Whatever pictures appear, omit them, and repeat the data below exactly.
---- MATERIAL FOR THIS EXERCISE
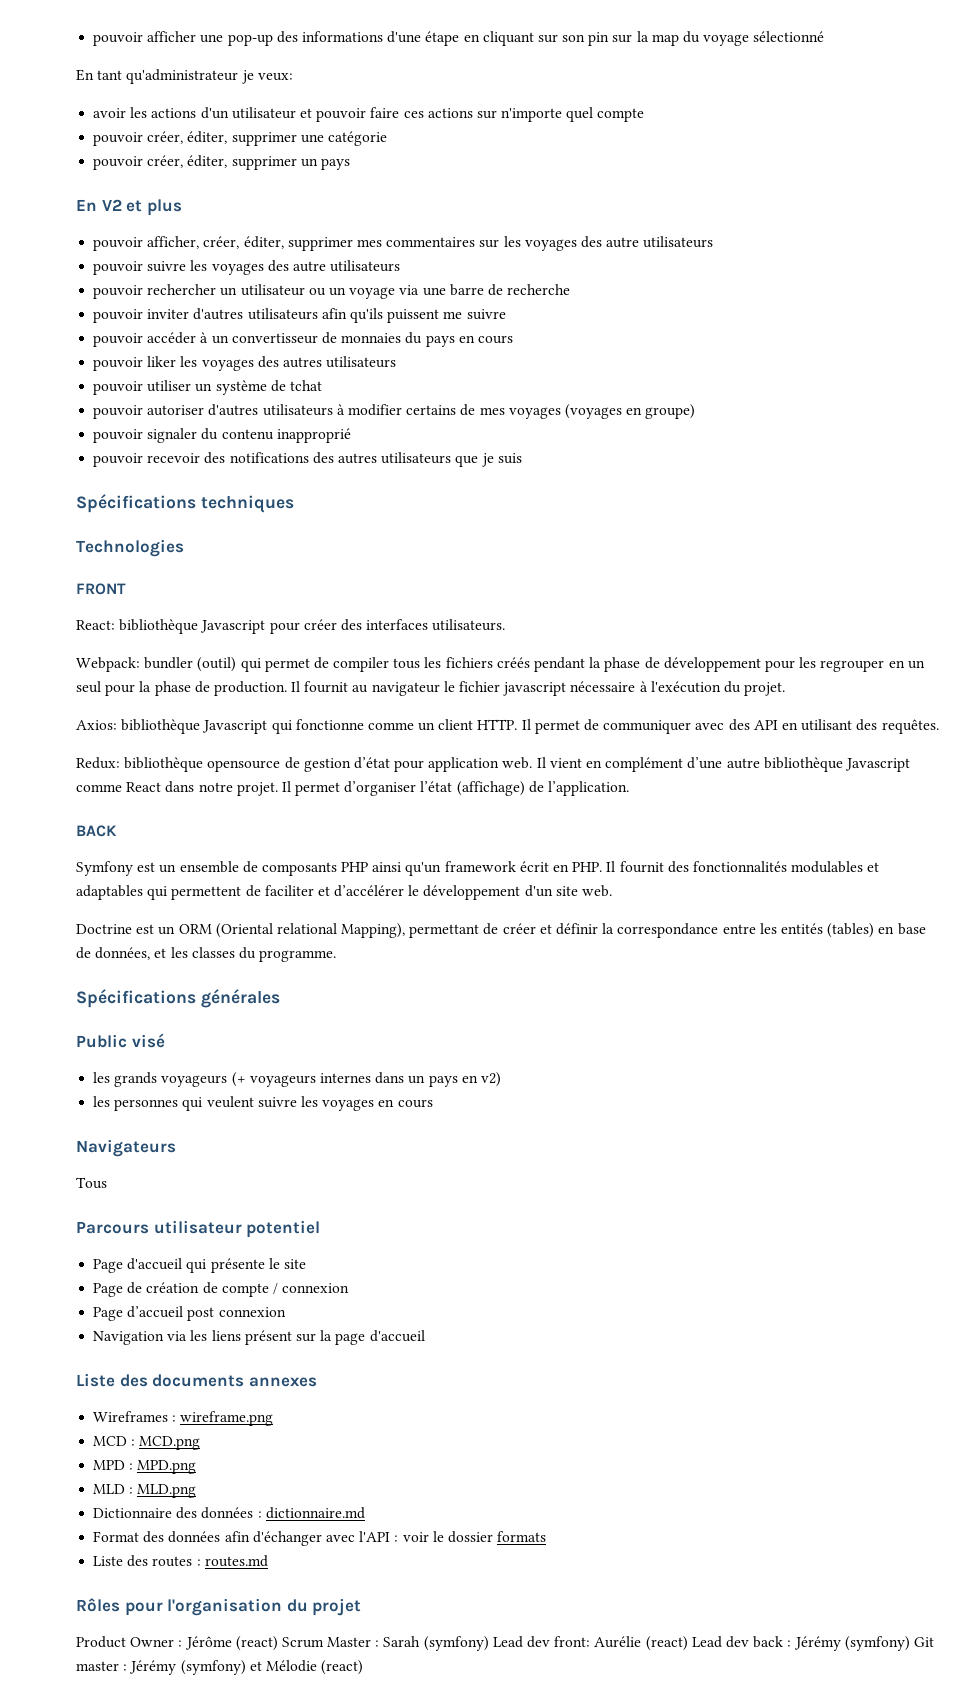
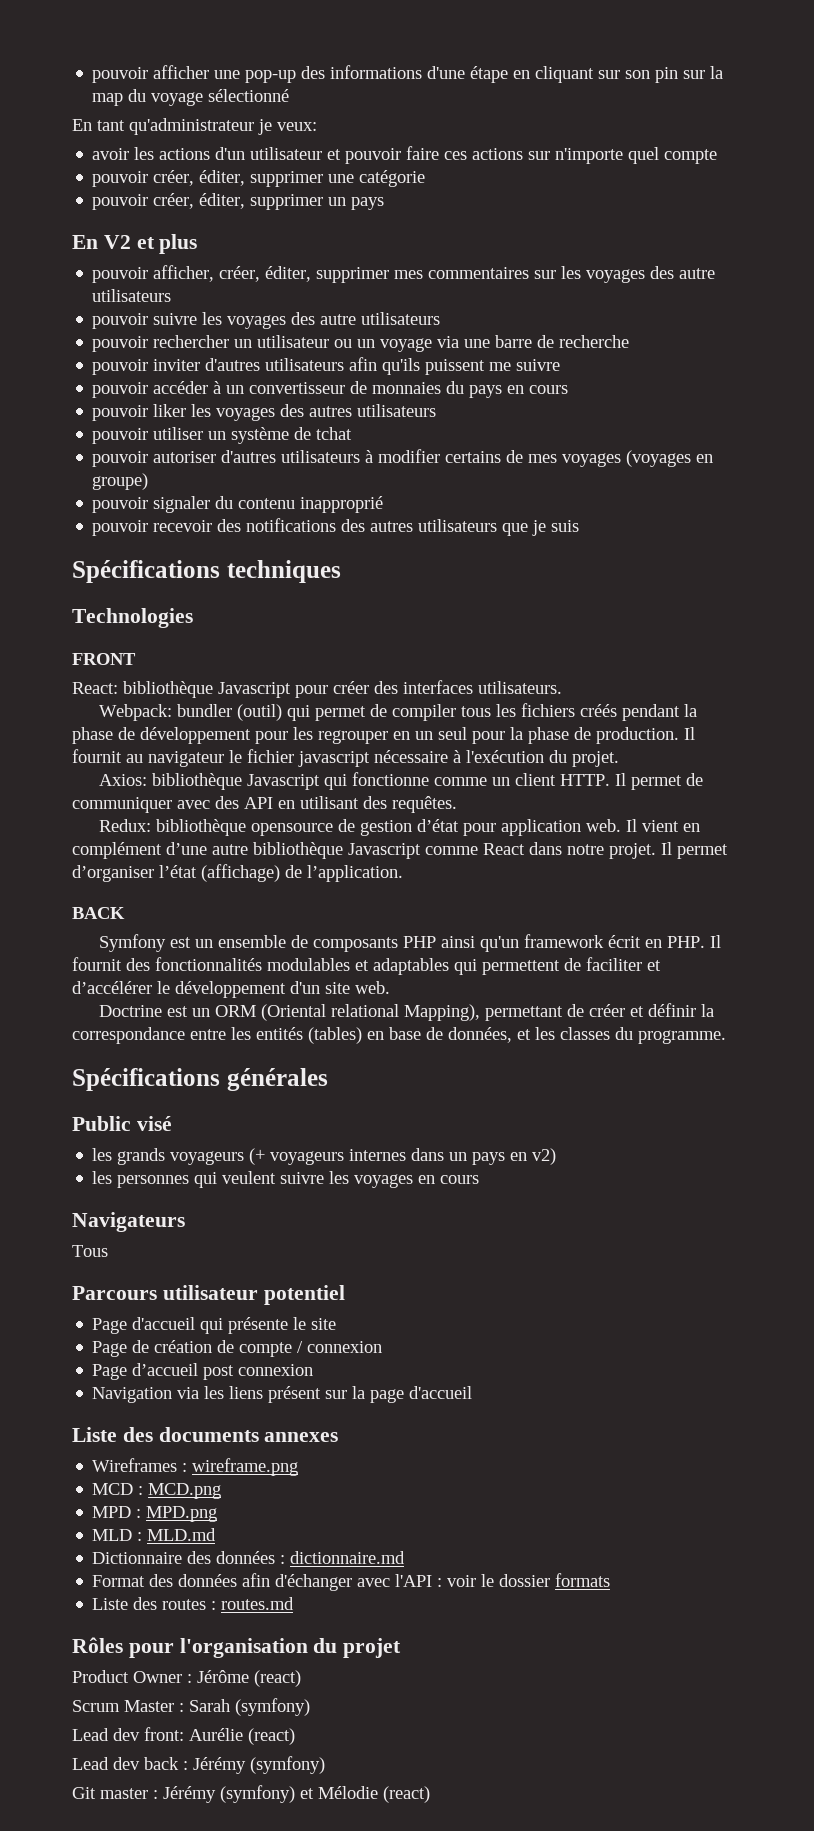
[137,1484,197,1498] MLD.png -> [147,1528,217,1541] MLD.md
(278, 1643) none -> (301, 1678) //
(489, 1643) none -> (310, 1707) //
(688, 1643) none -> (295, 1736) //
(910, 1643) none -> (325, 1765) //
--------
EXERCISE RESULT.
[137,1484,197,1498] MLD.png -> [147,1528,217,1541] MLD.md
(278, 1643) none -> (301, 1678) //
(489, 1643) none -> (310, 1707) //
(688, 1643) none -> (295, 1736) //
(910, 1643) none -> (325, 1765) //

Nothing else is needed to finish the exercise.